Activity
Every line from the one with "dimensions, and bandages!" to the one with "- For the custom", including those two, is to be copied exactly; all other lines of the entries below are left out.

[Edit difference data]
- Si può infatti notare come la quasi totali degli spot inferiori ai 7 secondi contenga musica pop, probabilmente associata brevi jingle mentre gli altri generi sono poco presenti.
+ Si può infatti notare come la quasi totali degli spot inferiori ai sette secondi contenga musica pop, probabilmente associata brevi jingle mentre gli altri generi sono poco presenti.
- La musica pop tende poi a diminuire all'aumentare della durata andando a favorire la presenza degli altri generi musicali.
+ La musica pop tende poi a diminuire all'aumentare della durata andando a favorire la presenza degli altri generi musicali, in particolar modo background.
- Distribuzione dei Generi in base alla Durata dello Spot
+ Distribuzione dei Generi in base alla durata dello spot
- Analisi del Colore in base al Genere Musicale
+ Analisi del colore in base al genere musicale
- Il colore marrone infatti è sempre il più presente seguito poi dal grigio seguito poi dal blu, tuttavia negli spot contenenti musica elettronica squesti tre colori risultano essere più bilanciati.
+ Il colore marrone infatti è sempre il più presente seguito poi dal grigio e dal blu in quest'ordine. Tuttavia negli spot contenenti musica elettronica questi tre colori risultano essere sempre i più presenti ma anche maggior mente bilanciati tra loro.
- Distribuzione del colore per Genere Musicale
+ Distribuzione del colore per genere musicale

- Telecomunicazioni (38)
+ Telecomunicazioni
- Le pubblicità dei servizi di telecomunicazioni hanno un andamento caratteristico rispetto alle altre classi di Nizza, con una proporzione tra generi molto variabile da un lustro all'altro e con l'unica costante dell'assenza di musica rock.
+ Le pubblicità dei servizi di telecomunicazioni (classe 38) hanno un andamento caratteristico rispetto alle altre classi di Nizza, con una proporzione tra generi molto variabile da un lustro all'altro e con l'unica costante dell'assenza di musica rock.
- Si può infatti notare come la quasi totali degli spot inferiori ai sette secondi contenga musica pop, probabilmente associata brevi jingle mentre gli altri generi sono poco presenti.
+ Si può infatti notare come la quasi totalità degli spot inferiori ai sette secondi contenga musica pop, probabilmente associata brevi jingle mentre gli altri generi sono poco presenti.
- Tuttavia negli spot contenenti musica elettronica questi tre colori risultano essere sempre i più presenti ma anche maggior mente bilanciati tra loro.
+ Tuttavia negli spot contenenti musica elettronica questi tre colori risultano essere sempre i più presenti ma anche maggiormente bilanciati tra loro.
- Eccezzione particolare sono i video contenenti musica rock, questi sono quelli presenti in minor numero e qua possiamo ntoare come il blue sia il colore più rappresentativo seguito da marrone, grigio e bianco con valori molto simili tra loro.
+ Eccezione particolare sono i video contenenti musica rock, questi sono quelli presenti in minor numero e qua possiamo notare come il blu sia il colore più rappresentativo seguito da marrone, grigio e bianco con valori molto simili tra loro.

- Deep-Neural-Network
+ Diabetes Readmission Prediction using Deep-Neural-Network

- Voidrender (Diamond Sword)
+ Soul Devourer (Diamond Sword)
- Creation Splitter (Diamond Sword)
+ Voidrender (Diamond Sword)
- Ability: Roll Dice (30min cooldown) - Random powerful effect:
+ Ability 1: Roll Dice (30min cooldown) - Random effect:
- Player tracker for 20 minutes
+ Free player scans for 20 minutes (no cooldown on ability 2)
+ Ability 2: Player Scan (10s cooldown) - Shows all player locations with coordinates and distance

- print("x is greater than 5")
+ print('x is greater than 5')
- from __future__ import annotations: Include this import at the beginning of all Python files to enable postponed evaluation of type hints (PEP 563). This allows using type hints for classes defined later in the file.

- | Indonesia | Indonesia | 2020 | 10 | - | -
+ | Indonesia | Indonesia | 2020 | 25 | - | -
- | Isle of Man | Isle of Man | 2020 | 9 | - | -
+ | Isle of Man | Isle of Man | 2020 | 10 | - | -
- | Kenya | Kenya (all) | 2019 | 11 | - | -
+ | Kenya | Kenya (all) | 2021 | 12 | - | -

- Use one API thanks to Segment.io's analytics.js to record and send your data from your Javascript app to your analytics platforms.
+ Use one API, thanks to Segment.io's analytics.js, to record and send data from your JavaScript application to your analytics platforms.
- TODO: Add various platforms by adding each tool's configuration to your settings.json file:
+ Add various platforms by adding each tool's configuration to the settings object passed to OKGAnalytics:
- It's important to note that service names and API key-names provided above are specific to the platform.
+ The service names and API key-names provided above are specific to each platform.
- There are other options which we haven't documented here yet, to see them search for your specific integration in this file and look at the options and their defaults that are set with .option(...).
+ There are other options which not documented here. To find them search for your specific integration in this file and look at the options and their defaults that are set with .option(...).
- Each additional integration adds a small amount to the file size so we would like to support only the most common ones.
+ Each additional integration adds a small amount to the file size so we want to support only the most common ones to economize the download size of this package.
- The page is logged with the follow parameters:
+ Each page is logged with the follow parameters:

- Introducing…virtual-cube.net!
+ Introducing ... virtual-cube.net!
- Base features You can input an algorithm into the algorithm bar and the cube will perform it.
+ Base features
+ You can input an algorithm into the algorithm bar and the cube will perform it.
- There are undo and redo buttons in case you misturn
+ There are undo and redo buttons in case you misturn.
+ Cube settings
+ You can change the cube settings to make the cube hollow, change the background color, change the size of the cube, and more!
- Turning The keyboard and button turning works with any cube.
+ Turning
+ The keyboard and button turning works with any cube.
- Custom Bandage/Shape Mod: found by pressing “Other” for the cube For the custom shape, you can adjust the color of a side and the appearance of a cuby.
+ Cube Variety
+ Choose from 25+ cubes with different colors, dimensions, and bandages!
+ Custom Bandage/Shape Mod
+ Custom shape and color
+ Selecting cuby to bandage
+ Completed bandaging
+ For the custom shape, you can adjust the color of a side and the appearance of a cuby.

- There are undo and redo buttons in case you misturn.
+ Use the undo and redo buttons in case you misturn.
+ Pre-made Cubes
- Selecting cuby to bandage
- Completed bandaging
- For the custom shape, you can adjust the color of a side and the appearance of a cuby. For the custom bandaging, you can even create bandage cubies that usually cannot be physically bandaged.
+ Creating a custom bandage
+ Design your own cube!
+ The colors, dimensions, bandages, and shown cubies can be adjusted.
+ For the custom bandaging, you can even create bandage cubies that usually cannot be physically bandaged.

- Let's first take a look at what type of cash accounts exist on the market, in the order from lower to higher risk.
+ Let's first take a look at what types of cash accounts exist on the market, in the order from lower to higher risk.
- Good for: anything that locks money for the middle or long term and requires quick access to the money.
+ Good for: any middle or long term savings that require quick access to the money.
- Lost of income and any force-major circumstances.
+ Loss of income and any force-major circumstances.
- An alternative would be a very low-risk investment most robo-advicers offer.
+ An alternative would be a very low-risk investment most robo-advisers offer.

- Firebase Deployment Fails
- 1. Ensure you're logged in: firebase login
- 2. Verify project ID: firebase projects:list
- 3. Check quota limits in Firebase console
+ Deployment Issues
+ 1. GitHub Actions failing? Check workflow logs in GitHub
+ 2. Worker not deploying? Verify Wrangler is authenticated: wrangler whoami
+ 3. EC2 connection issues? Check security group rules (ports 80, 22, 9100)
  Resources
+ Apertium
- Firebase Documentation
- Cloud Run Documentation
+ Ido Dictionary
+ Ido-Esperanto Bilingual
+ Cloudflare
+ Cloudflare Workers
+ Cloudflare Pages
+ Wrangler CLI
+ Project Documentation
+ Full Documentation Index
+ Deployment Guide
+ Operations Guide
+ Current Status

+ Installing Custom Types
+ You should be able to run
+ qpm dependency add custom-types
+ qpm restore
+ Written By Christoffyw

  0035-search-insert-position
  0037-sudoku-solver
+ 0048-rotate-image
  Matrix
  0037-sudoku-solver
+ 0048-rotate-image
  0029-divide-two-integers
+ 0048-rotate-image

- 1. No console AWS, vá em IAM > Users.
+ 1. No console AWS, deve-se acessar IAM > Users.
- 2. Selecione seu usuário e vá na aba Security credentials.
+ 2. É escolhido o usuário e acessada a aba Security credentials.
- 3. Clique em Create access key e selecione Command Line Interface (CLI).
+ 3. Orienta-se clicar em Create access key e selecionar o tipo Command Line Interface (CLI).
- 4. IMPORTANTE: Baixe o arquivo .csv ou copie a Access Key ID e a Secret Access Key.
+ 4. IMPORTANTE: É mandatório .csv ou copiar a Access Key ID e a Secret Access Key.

Solution to this problem
+ Choose from 25+ cubes with different colors, dimensions, and bandages!
+ Custom Bandage/Shape Mod
+ Custom shape and color
+ Selecting cuby to bandage
+ Completed bandaging
+ For the custom shape, you can adjust the color of a side and the appearance of a cuby.

- There are undo and redo buttons in case you misturn.
+ Use the undo and redo buttons in case you misturn.
+ Pre-made Cubes
- Selecting cuby to bandage
- Completed bandaging
- For the custom shape, you can adjust the color of a side and the appearance of a cuby. For the custom bandaging, you can even create bandage cubies that usually cannot be physically bandaged.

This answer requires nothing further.